Deep cooperative multi-agent reinforcement learning has demonstrated its
remarkable success over a wide spectrum of complex control tasks. However,
recent advances in multi-agent learning mainly focus on value decomposition
while leaving entity interactions still intertwined, which easily leads to
over-fitting on noisy interactions between entities. In this work, we introduce
a novel interactiOn Pattern disenTangling (OPT) method, to disentangle not only
the joint value function into agent-wise value functions for decentralized
execution, but also the entity interactions into interaction prototypes, each
of which represents an underlying interaction pattern within a subgroup of the
entities. OPT facilitates filtering the noisy interactions between irrelevant
entities and thus significantly improves generalizability as well as
interpretability. Specifically, OPT introduces a sparse disagreement mechanism
to encourage sparsity and diversity among discovered interaction prototypes.
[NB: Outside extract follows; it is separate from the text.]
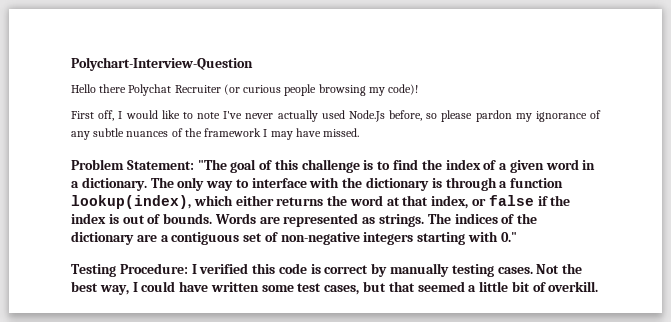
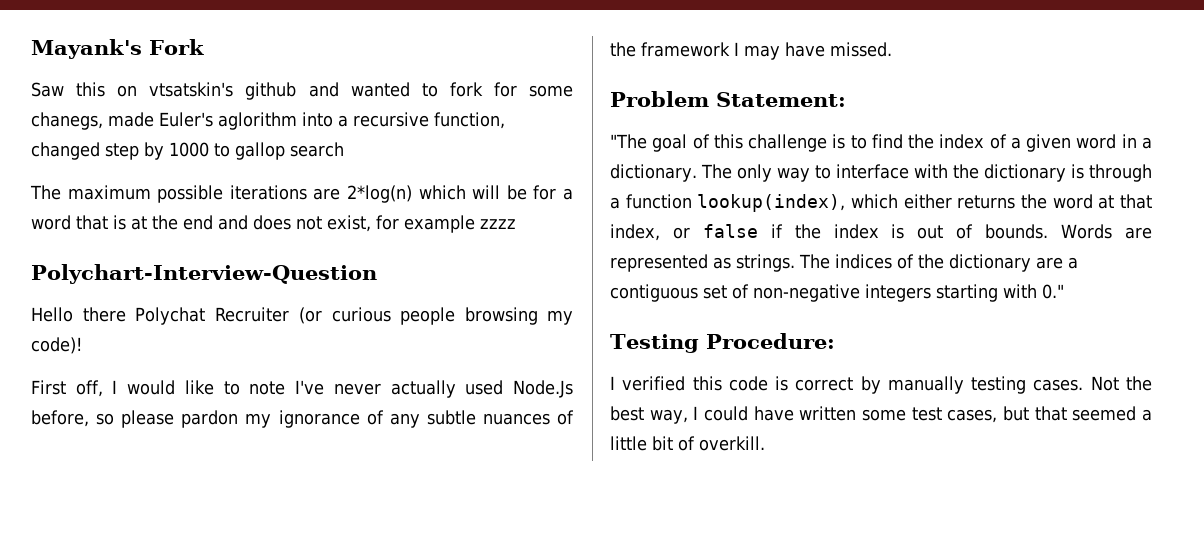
(71, 64) none -> [31,39,204,59] [31,82,574,100] [31,112,505,130] [31,142,344,160] [30,185,574,203] [31,215,516,233] Mayank's Fork // Saw this on vtsatskin's github and wanted to fork for some chanegs, made Euler's aglorithm into a recursive function, changed step by 1000 to gallop search // The maximum possible iterations are 2*log(n) which will be for a word that is at the end and does not exist, for example zzzz //
(194, 165) none -> (846, 99) //
(188, 268) none -> (835, 341) //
Then the model selectively restructures these prototypes into a compact
interaction pattern by an aggregator with learnable weights. To alleviate the
training instability issue caused by partial observability, we propose to
maximize the mutual information between the aggregation weights and the history
behaviors of each agent. Experiments on both single-task and multi-task
benchmarks demonstrate that the proposed method yields results superior to the
state-of-the-art counterparts. Our code is available at
https://github.com/liushunyu/OPT